I've heard it for nearly two decades working for Rivals.com and finding VYPE a decade ago. Street legends of kids dominating the pre-varsity landscape. Most fizzle out, but the name Jaydon Blue continues to trend.
The 5-foot-11, 190-pound sophomore RB has all the tools to be an elite recruit under the direction of coach James Clancy at Klein Cain.
New school Klein Cain is in its embryotic stages, but coach Clancy has a sophomore class that is loaded that includes Blue, WR Matthew Golden, QB Carson Roper and DT Lukia Rawls. Golden is a can't-miss DI inside WR, who will start receiving offers in before the end of the season.

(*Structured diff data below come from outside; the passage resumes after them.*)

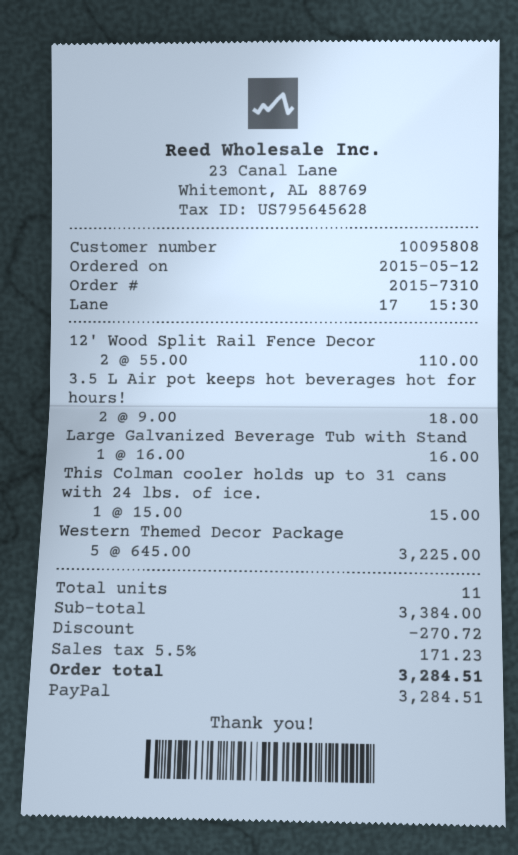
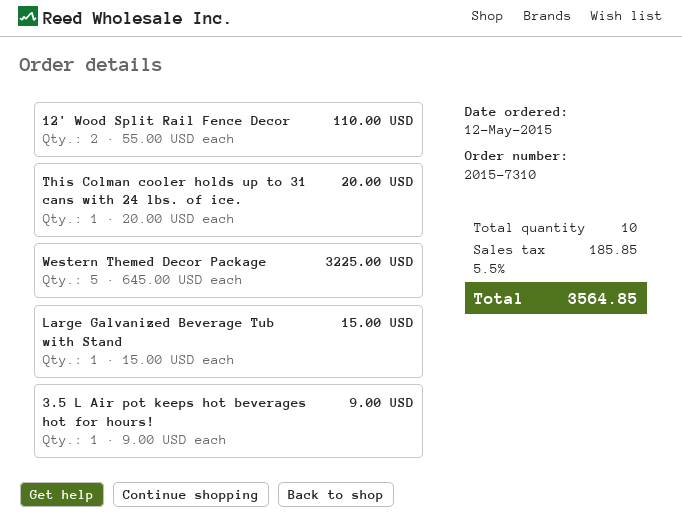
3.5 L Air pot keeps hot beverages hot for hours!: 2 x 9.00 = 18.00 -> 1 x 9.00 = 9.00
Large Galvanized Beverage Tub with Stand: 1 x 16.00 = 16.00 -> 1 x 15.00 = 15.00
This Colman cooler holds up to 31 cans with 24 lbs. of ice.: 1 x 15.00 = 15.00 -> 1 x 20.00 = 20.00
total quantity: 11 -> 10
discount: 270.72 -> none
tax: 5.5% = 171.23 -> 5.5% = 185.85
total: 3284.51 -> 3564.85

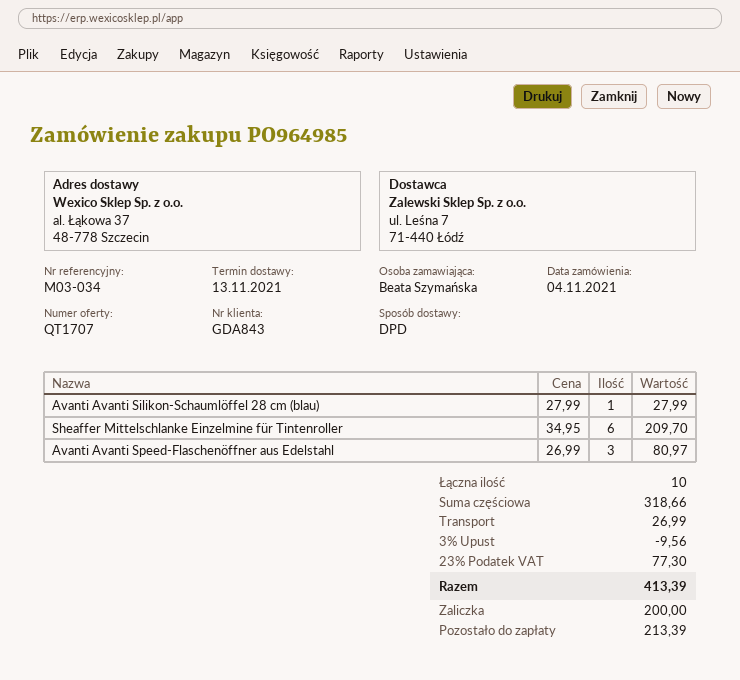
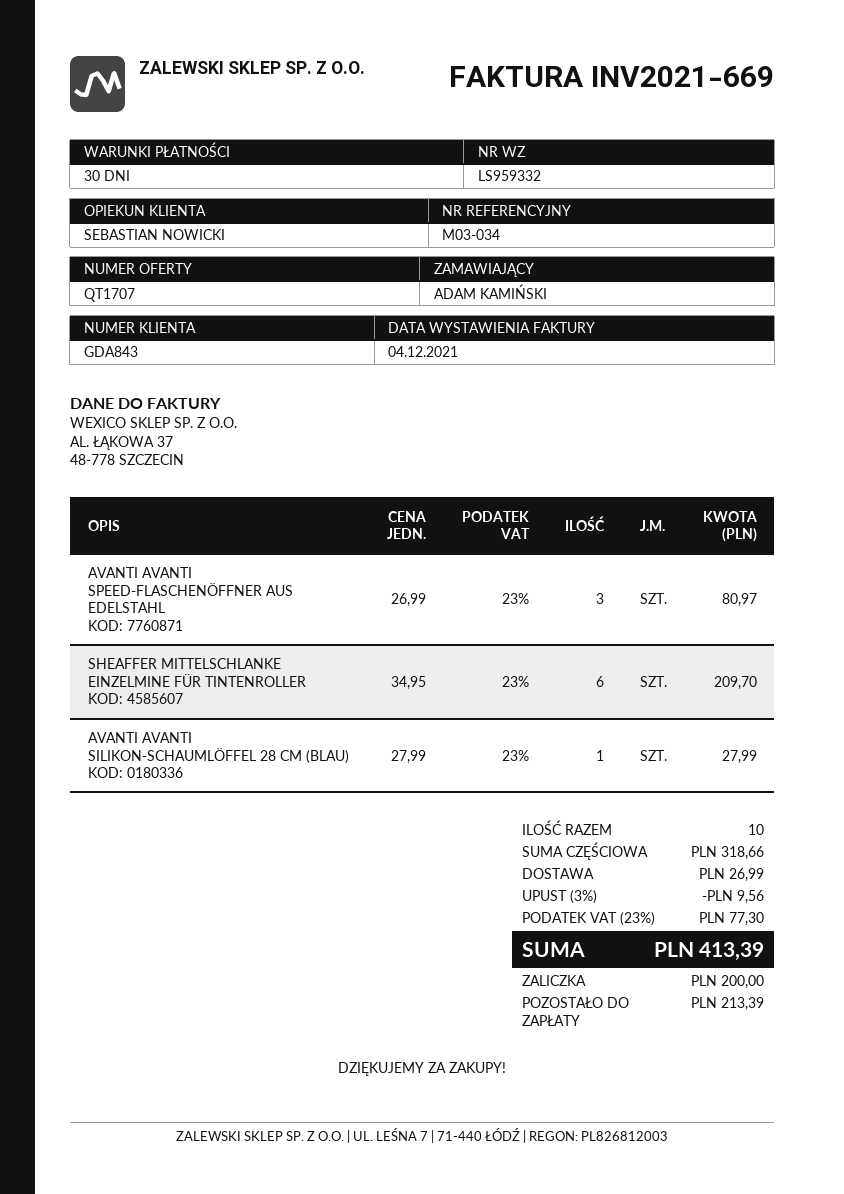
ordered by: Beata Szymańska -> ADAM KAMIŃSKI

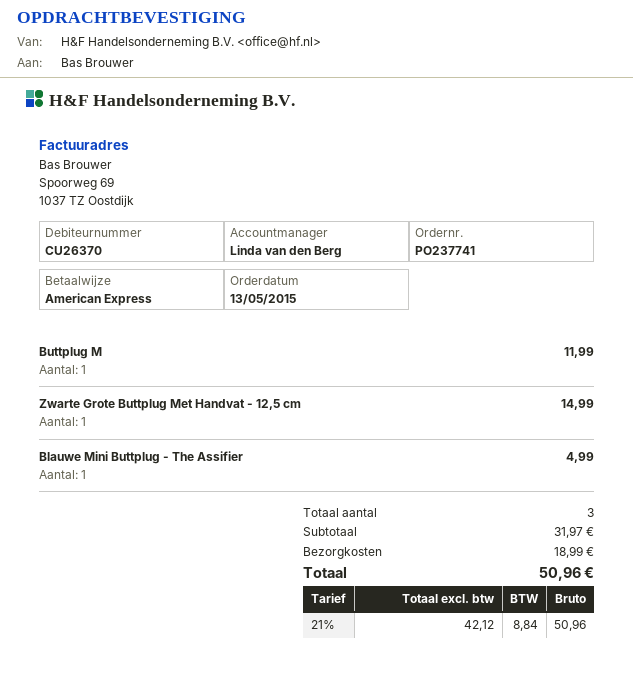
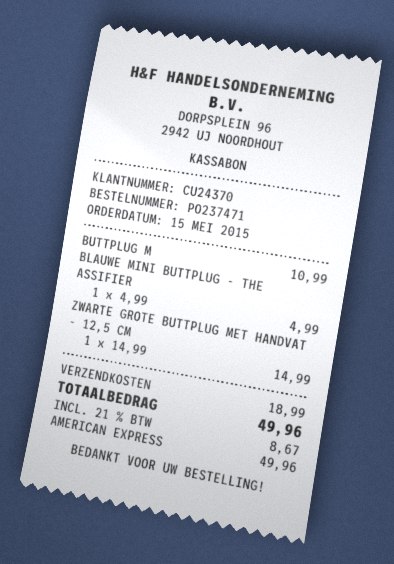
order number: PO237741 -> PO237471
order date: 2015-05-13 -> 2015-05-15
customer number: CU26370 -> CU24370
Buttplug M: 1 for 11.99 -> 1 for 10.99
tax: 21% = 8.84 -> 21% = 8.67
total: 50.96 -> 49.96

Roper is going to grow into the position and has huge upside, while Rawls is a run-stopping tackle.
"Blue is special and he's going to play football as long as he wants to," Clancy said. "What he did on the freshman football field last year was just stupid."
His talent has translated to the varsity level, having rushed for over 320 yards and a pair of scores in two games, but it was his 10.65 time in the 100-meters as a freshman during a track meet that shocked the recruiting world.

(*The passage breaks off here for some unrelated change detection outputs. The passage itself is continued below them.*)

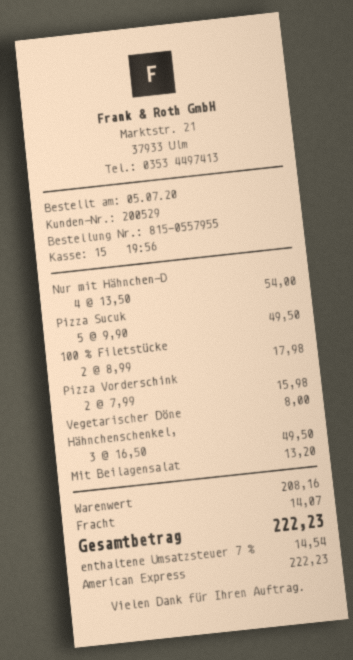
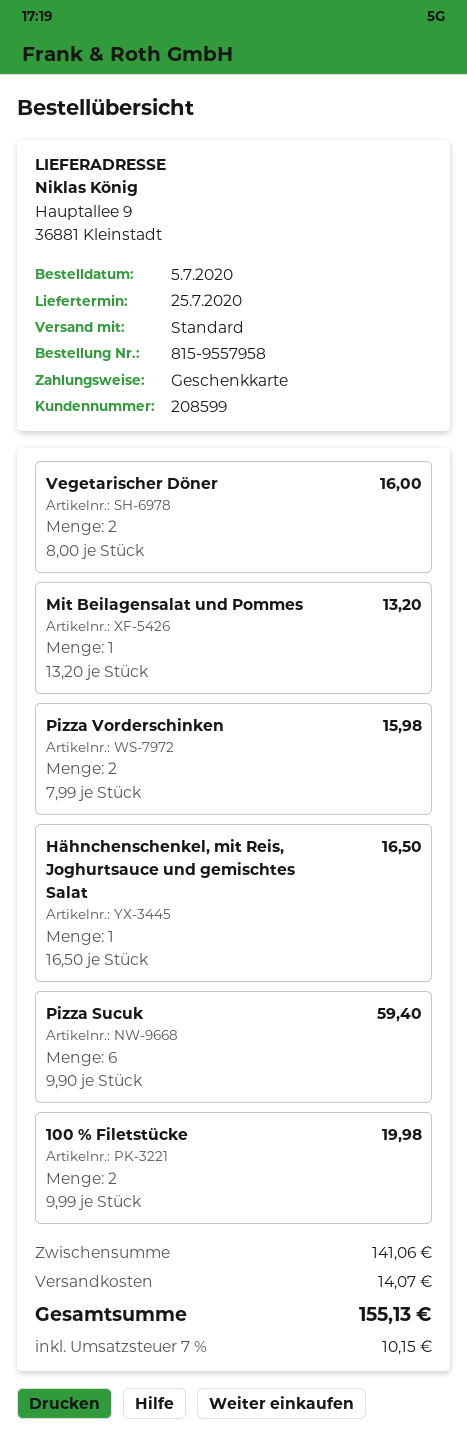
order number: 815-0557955 -> 815-9557958
customer number: 200529 -> 208599
payment method: American Express -> gift card
Nur mit Hähnchen-D: 4 x 13.50 = 54.00 -> none
Pizza Sucuk: 5 x 9.90 = 49.50 -> 6 x 9.90 = 59.40
100 % Filetstücke: 2 x 8.99 = 17.98 -> 2 x 9.99 = 19.98
Vegetarischer Döne: 1 x 8.00 = 8.00 -> 2 x 8.00 = 16.00
Hähnchenschenkel,: 3 x 16.50 = 49.50 -> 1 x 16.50 = 16.50
subtotal: 208.16 -> 141.06
tax: 7% = 14.54 -> 7% = 10.15
total: 222.23 -> 155.13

"He had that momentum coming off the track season and every college coach coming in here wanted to see him," Clancy said. "He has great awareness as a running back. He's a football junky from watching a ton of film to arguing with his buddies about Fantasy Football."
Boom, he gets an offer from Arizona State.
"I told coaches who came to see him that if you don't offer him, it will be too late," Clancy said.
The cat was let out of the bag Saturday 7th in Austin after the LSU vs Texas game. Coach Tom Herman came to Blue and gave him a "real" offer.
"I've been on Jaydon since he walked on this campus," Clancy said. "Even in the seventh grade, I've was on him, just preaching. Why? Because I knew where this was going."